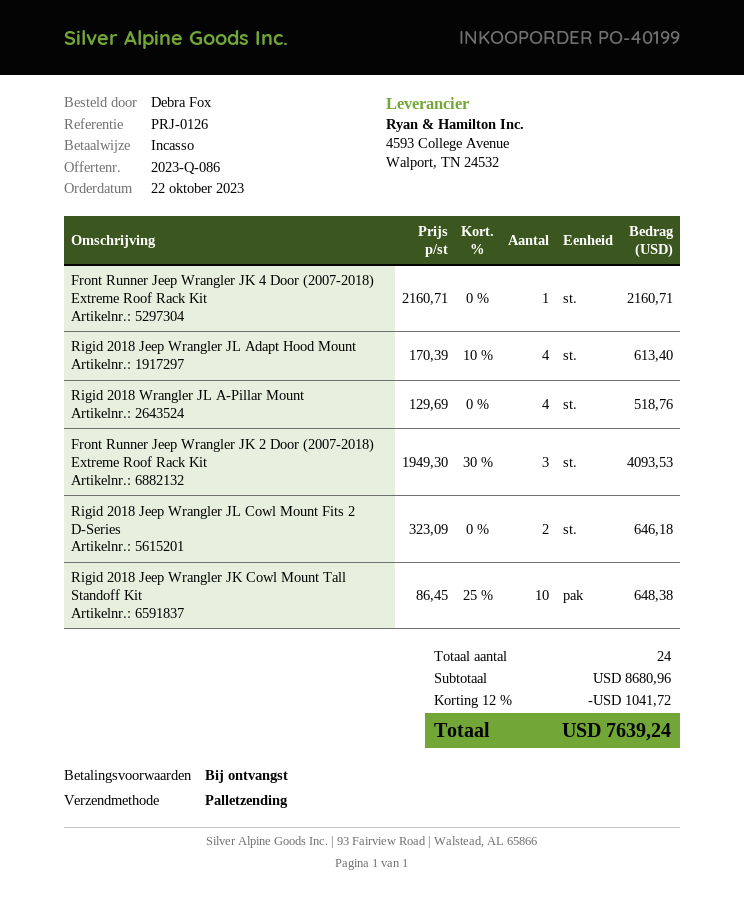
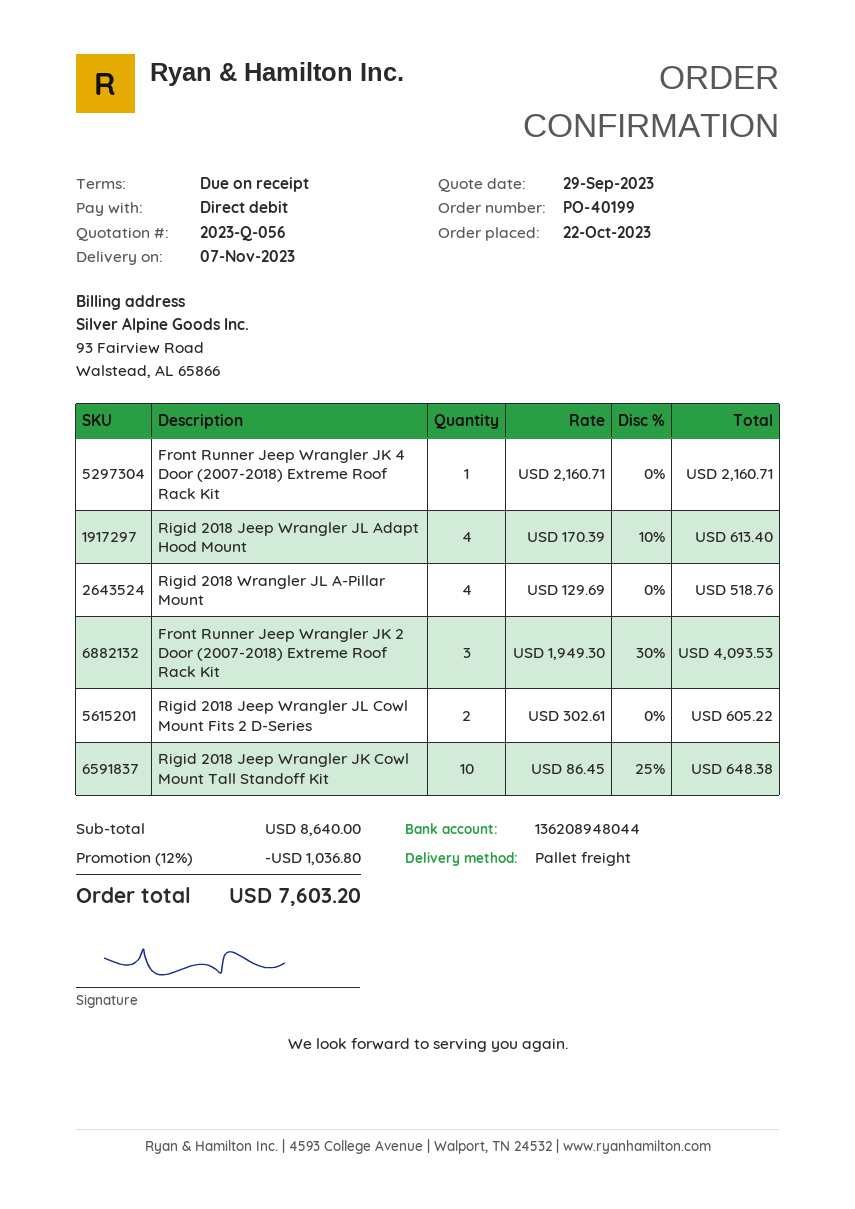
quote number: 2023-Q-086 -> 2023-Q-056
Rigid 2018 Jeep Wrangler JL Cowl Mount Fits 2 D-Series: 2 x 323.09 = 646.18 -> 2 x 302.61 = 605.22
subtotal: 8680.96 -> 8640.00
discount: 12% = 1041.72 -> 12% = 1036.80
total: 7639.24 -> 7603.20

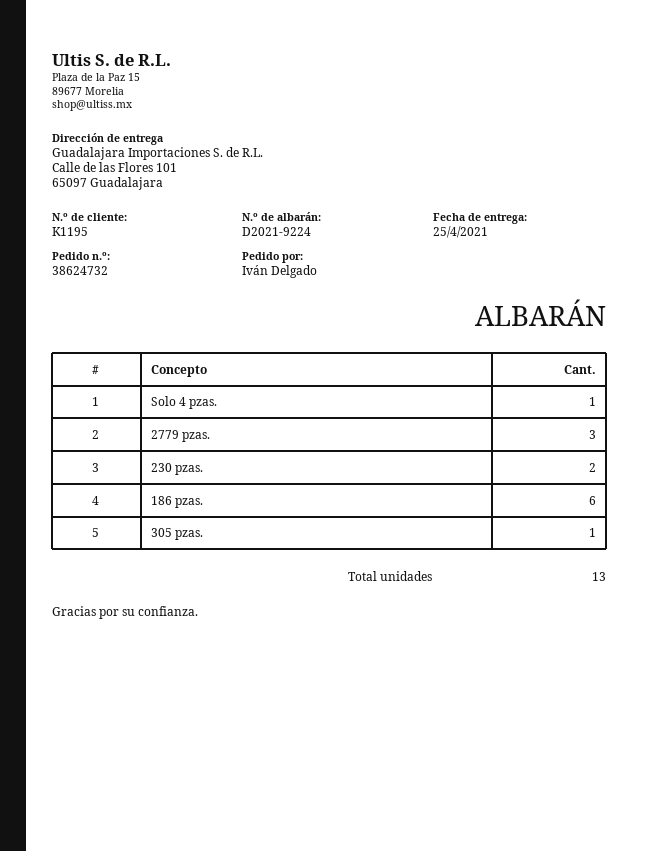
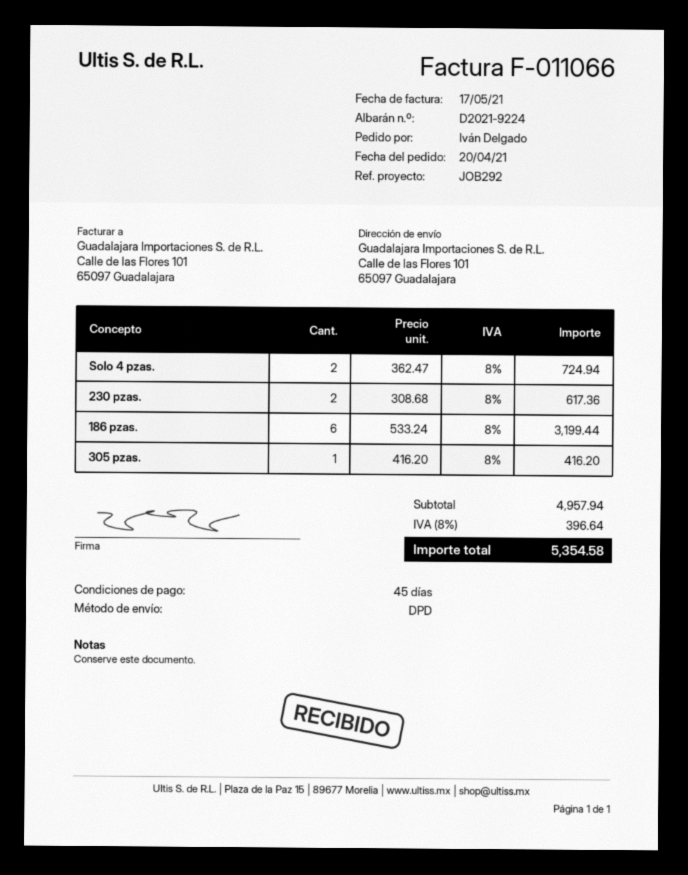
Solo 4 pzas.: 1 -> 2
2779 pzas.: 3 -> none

--- ACTION ITEM ---
With the images removed, give back every entry exactly as shown.

--- OUTPUT BELOW ---
quote number: 2023-Q-086 -> 2023-Q-056
Rigid 2018 Jeep Wrangler JL Cowl Mount Fits 2 D-Series: 2 x 323.09 = 646.18 -> 2 x 302.61 = 605.22
subtotal: 8680.96 -> 8640.00
discount: 12% = 1041.72 -> 12% = 1036.80
total: 7639.24 -> 7603.20

Solo 4 pzas.: 1 -> 2
2779 pzas.: 3 -> none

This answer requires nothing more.